20 février 2020

Semantic Markdown Specifications

Markdown (MD) has become the de facto standard syntax for writing on the web, pushed by Github and StackOverflow. It is heavily used everytime one need to enter a comment, or write a simple (document-style) HTML page. What if we could embed semantic annotations in a markdown document ? We would get Semantic Markdown ! imagine the best of both worlds between human readable/writable documents and machine-readable/writable (RDF) structured data. We could feed an RDF knowledge graph that is coupled with our set of MD documents, and we would have an easy way to put structure in content.

I see a lot of potential in this, and already see some use-cases. Unfortunately I don’t have the bandwith, nor the full skills to make this happens. So I am just writing this in the hope that the idea is implemented by someone, or that someone tells me it is totally nonsense…

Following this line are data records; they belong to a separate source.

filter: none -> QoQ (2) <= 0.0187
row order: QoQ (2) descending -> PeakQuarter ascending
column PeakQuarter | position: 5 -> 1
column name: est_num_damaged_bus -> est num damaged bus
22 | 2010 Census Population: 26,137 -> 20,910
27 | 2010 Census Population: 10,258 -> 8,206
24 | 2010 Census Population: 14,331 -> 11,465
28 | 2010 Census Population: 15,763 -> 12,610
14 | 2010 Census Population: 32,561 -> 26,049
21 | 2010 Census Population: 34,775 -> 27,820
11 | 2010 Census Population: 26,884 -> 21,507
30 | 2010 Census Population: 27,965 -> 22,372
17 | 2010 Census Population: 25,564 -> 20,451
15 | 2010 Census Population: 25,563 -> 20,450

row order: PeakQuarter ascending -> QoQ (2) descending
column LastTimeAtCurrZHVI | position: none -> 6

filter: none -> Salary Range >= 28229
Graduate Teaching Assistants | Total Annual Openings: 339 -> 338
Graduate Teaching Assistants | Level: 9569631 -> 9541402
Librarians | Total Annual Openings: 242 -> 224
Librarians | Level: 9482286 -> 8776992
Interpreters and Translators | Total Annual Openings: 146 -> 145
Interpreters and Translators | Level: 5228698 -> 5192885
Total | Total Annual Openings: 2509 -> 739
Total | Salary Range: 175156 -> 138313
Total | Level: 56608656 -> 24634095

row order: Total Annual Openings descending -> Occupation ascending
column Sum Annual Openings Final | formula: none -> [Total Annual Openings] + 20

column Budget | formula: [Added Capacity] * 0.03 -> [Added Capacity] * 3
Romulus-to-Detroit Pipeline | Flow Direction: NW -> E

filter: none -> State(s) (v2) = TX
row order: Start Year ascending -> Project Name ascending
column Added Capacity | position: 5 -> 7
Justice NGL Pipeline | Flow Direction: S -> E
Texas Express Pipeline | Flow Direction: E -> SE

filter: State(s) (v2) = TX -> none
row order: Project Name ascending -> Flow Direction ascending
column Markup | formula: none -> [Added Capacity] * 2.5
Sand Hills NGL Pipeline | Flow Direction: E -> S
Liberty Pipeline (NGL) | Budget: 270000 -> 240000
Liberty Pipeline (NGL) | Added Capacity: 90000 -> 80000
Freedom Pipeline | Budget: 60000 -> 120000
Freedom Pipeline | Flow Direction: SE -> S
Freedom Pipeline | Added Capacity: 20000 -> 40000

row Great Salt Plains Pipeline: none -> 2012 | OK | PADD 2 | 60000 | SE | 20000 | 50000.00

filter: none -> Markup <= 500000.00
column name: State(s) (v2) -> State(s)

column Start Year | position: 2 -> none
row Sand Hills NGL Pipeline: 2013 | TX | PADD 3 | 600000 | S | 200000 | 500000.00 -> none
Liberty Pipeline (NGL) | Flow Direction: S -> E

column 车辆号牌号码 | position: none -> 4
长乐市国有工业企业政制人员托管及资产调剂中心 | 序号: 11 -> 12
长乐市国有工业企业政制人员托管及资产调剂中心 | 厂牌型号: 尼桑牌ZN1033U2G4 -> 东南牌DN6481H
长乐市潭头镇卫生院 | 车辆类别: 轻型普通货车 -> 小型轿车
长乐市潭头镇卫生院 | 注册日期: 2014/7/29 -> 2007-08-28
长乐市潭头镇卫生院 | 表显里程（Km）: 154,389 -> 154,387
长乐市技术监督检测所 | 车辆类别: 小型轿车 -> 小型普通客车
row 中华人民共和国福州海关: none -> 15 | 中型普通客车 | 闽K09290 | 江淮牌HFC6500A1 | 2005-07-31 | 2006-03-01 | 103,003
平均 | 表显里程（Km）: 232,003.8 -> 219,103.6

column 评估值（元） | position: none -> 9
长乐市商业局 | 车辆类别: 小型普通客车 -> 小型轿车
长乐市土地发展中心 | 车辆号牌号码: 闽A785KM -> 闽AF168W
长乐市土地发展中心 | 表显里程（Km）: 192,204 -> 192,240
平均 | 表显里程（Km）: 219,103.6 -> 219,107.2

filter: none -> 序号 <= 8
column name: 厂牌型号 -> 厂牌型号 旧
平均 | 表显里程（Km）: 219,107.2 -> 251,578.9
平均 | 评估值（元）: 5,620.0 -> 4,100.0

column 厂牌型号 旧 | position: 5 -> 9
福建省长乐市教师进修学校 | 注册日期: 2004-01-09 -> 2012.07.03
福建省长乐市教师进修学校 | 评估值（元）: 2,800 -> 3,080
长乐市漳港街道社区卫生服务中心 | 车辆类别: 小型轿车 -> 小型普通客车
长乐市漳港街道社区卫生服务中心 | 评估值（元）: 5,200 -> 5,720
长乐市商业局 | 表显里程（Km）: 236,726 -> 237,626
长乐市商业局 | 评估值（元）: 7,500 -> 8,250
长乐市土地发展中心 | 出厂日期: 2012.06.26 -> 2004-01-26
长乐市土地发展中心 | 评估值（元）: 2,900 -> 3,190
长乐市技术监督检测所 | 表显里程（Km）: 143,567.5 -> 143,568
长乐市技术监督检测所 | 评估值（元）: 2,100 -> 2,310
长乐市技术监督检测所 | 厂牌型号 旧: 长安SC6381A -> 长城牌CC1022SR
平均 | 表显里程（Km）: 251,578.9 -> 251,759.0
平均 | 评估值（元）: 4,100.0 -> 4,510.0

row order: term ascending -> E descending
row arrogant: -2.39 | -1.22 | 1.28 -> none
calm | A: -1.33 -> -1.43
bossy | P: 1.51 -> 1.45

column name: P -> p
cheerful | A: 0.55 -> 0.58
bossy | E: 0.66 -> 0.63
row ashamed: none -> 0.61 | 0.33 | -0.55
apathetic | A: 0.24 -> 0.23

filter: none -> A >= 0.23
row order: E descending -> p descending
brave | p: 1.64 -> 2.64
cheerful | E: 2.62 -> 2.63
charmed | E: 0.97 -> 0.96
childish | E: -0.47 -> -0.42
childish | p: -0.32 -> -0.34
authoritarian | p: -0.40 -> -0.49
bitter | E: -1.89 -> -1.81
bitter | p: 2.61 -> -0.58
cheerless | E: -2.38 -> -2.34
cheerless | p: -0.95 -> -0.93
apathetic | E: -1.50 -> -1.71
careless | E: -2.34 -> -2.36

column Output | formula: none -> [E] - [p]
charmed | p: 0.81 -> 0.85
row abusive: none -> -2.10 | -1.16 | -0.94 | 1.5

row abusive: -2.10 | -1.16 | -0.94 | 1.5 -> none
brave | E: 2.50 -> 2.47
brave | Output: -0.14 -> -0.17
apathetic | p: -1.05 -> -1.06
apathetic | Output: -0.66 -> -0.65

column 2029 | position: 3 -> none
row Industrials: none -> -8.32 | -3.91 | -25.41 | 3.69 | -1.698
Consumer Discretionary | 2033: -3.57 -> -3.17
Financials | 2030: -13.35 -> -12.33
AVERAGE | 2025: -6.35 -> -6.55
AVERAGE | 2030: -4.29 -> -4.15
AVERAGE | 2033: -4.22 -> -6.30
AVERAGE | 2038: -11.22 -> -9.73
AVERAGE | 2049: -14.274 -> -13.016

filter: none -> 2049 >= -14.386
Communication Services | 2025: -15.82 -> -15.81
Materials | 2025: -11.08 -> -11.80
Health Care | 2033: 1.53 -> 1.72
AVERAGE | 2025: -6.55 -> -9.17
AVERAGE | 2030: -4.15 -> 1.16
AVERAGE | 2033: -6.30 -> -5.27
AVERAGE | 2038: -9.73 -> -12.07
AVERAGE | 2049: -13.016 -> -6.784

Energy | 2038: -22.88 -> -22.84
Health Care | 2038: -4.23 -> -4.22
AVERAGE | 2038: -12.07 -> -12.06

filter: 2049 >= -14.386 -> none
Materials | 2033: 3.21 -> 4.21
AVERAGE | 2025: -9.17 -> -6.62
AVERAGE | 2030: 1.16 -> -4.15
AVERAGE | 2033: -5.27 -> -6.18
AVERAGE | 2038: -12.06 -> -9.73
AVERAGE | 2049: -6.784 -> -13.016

Here are the semantic annotations use-cases I see with such a Semantic Markdown :

Annotate a span or title that corresponds to an entity ;
Annotate a piece of text with an existing URI for an entity;
Create some statements on an entity;

Note that I am not necessarily looking for a way to produce RDFa annotations on the generated HTML, although that would be nice for a schema.org use-case. Any conversion route from the original semantically annotated markdown to a set of triples would be fine.

My source of inspiration is essentially Span Inline Attribute Lists » from the Kramdown syntax.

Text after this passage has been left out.